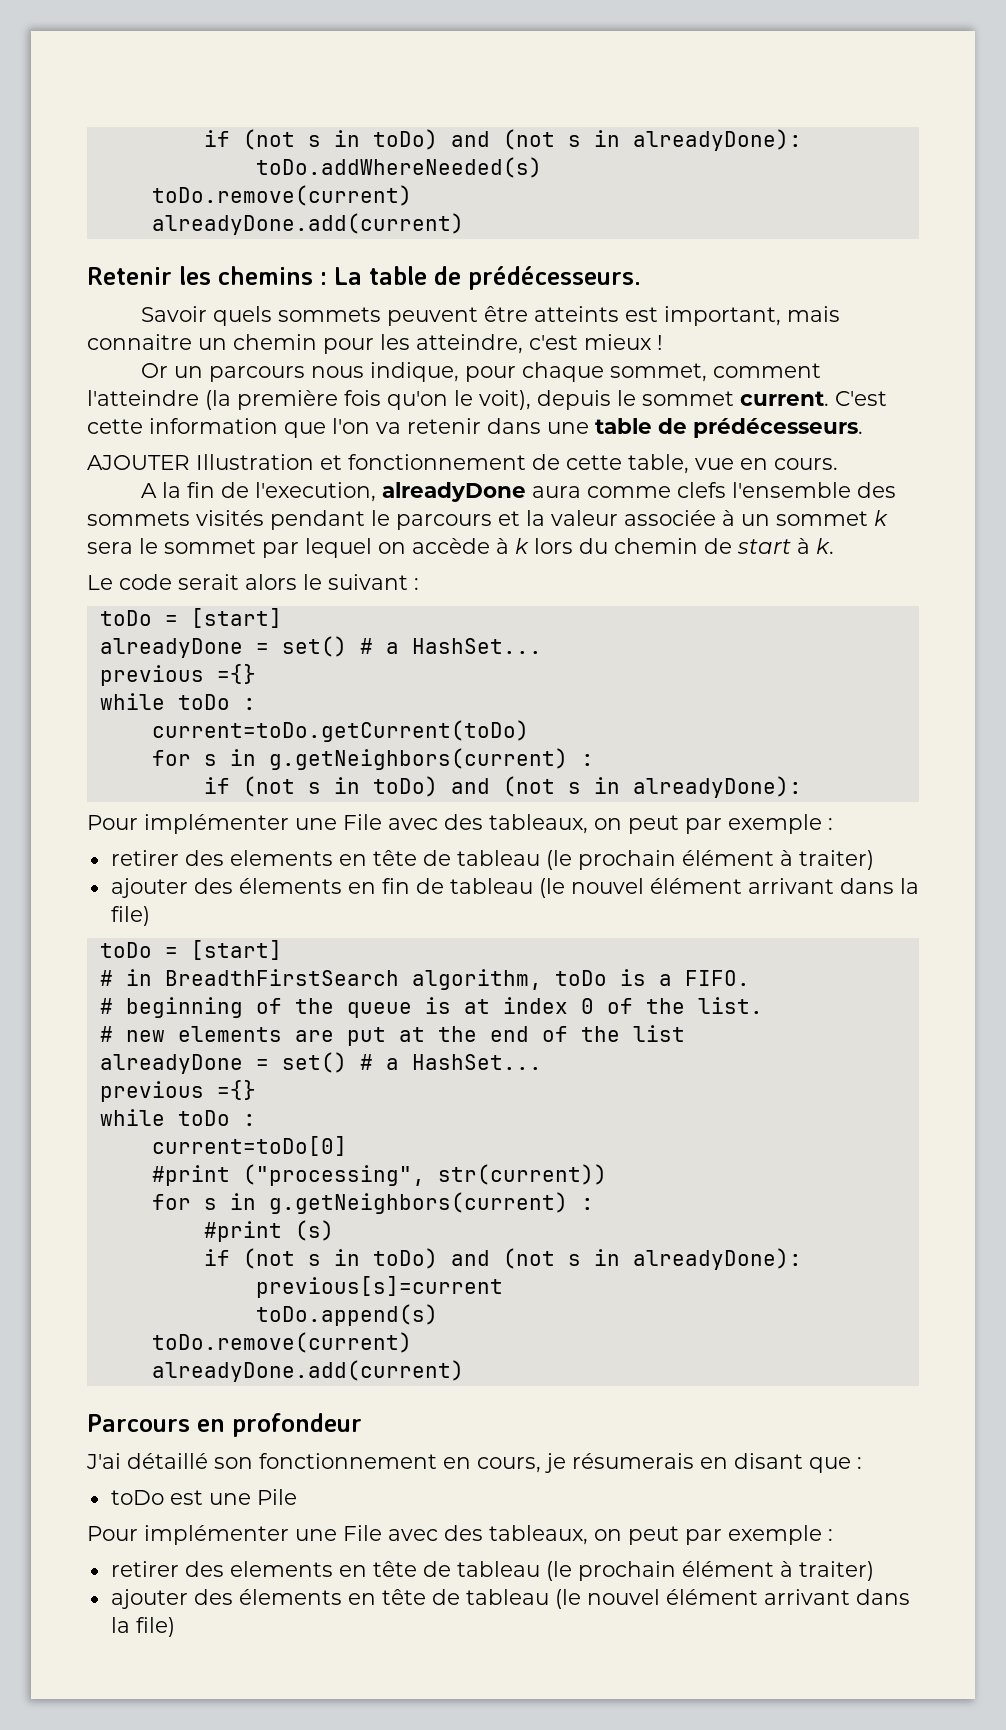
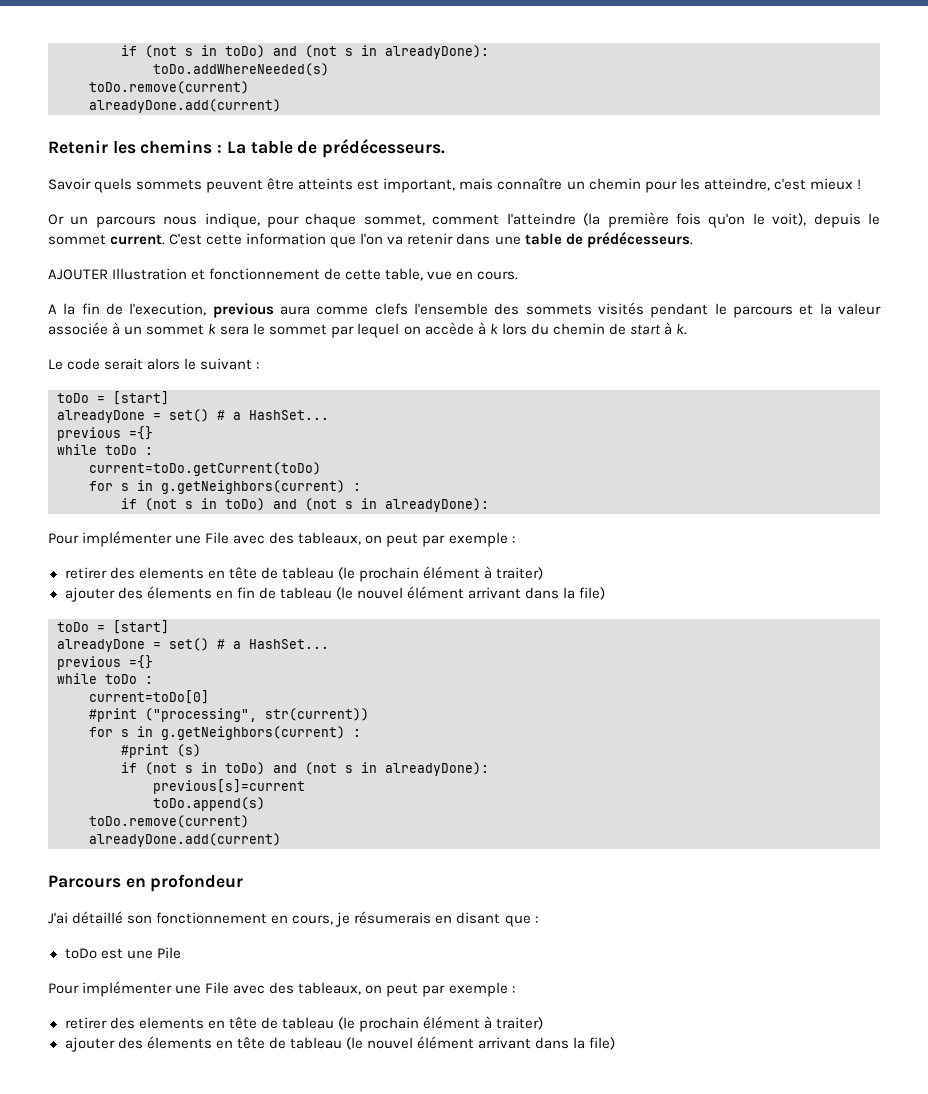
- Savoir quels sommets peuvent être atteints est important, mais connaitre un chemin pour les atteindre, c'est mieux !
+ Savoir quels sommets peuvent être atteints est important, mais connaître un chemin pour les atteindre, c'est mieux !
- A la fin de l'execution, alreadyDone aura comme clefs l'ensemble des sommets visités pendant le parcours et la valeur associée à un sommet k sera le sommet par lequel on accède à k lors du chemin de start à k.
+ A la fin de l'execution, previous aura comme clefs l'ensemble des sommets visités pendant le parcours et la valeur associée à un sommet k sera le sommet par lequel on accède à k lors du chemin de start à k.
- # in BreadthFirstSearch algorithm, toDo is a FIFO.
- # beginning of the queue is at index 0 of the list.
- # new elements are put at the end of the list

• ACTIVITY: Copy exactly the line that contains "important, mais connaître" and every line after it, up to and including the last line of the records.

• ANSWER SECTION:
+ Savoir quels sommets peuvent être atteints est important, mais connaître un chemin pour les atteindre, c'est mieux !
- A la fin de l'execution, alreadyDone aura comme clefs l'ensemble des sommets visités pendant le parcours et la valeur associée à un sommet k sera le sommet par lequel on accède à k lors du chemin de start à k.
+ A la fin de l'execution, previous aura comme clefs l'ensemble des sommets visités pendant le parcours et la valeur associée à un sommet k sera le sommet par lequel on accède à k lors du chemin de start à k.
- # in BreadthFirstSearch algorithm, toDo is a FIFO.
- # beginning of the queue is at index 0 of the list.
- # new elements are put at the end of the list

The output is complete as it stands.